Advanced or disseminated germinomas, as well as the various germ cell tumors other than germinoma, are usually treated with radiation to the brain and spinal cord. There are several views about the dosage and areas that should be treated.
Non-germinoma germ cell tumors may respond to a variety of chemotherapeutic agents, including bleomycin , cisplatin , etoposide , cyclophosphamide and vincristine . The role of adjuvant chemotherapy , in addition to radiation, is not yet determined for these tumors that arise within the brain, although chemotherapy is extremely effective in these tumors elsewhere in the body.
Survival Variable
Recurrent Cancer Intracerebral germ cell tumors may be responsive to the same type of chemotherapy combinations used against germ cell tumors in other locations—PVB (cisplatin + vinblastine + bleomycin) and VAC (vincristine + dactinomycin + cyclophosphamide).
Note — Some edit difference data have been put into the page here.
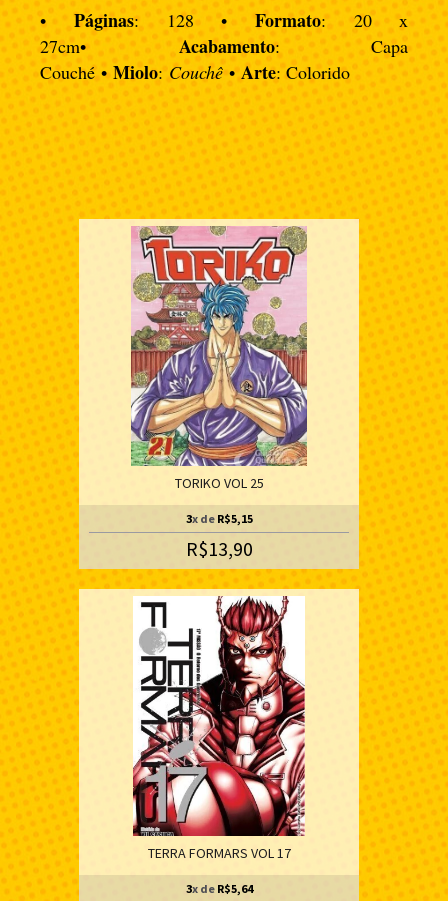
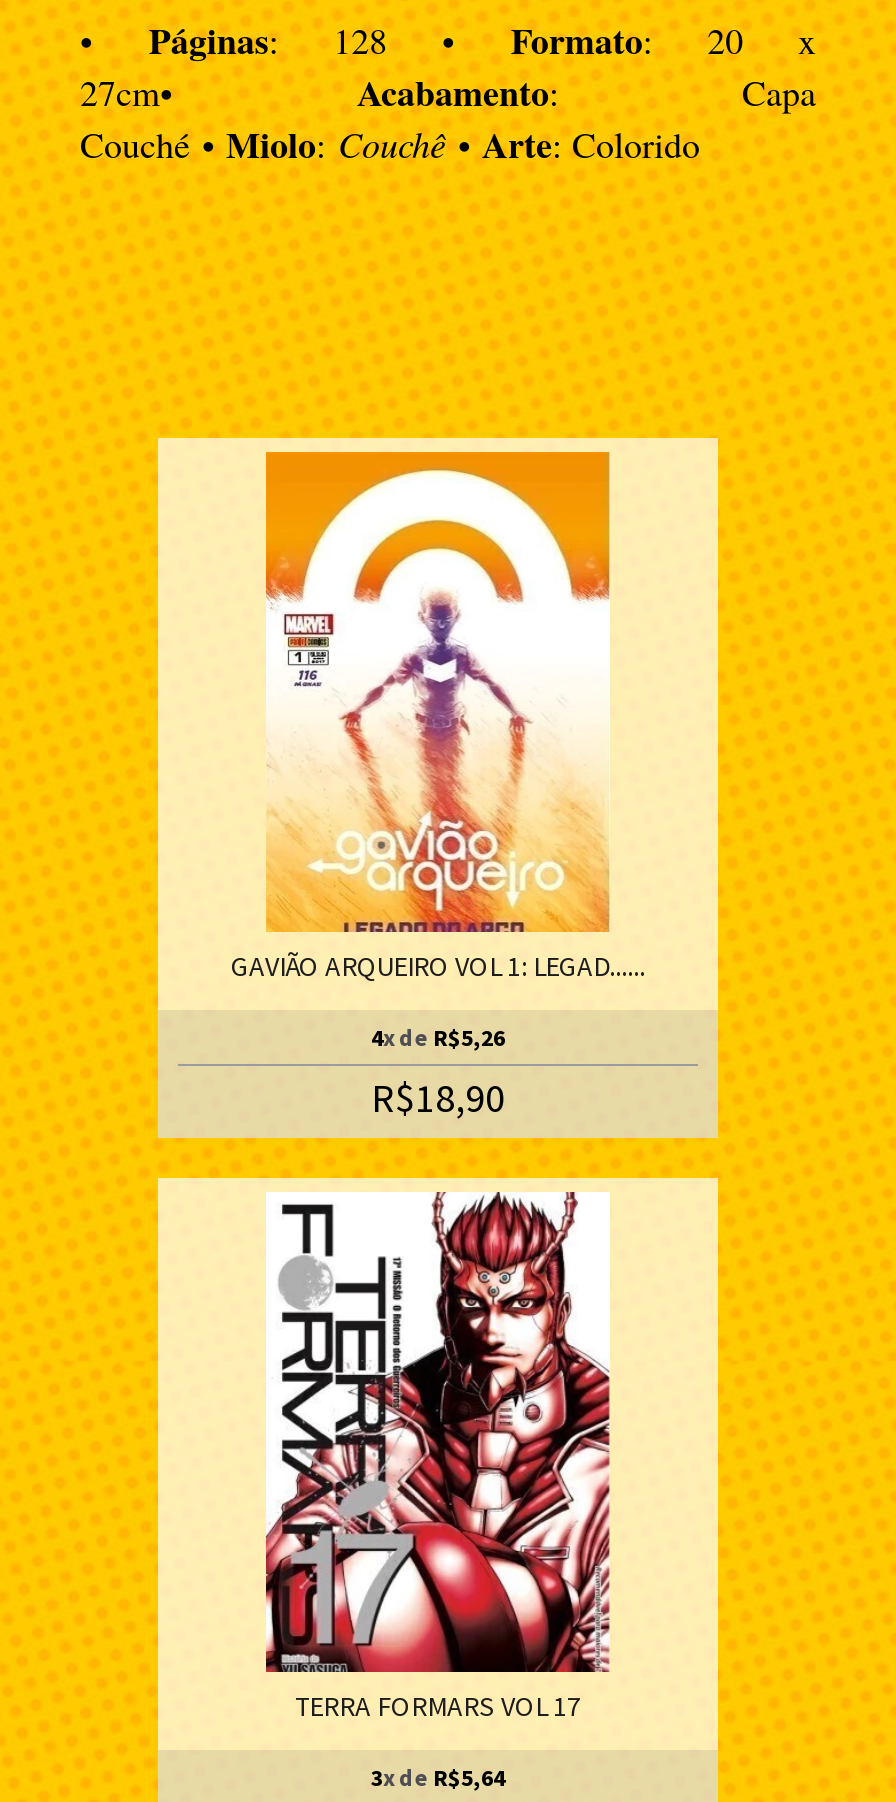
- [image]
- TORIKO VOL 25
+ [image]
+ GAVIÃO ARQUEIRO VOL 1: LEGAD......

- 3x de R$5,15
- R$13,90
+ 4x de R$5,26
+ R$18,90
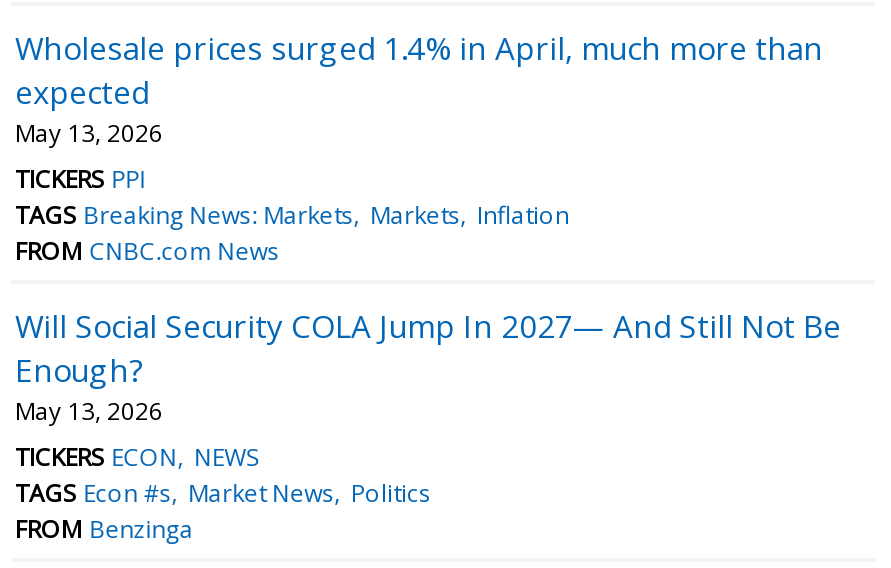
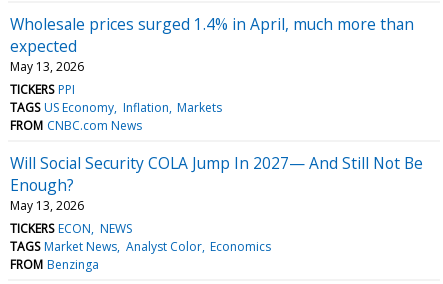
- TAGS Breaking News: Markets Markets Inflation
+ TAGS US Economy Inflation Markets

- TAGS Econ #s Market News Politics
+ TAGS Market News Analyst Color Economics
If the tumor recurs after treatment with these programs, Phase I and II clinical studies should be used to try to find agents that may be useful in treating this tumor, which is often responsive to chemotherapy.
Pineal Tumors
This undifferentiated tumor resembles medulloblastoma, but it develops in the region of the pineal gland in the center of the brain. The prognosis depends upon the size of tumor and its degree of spread.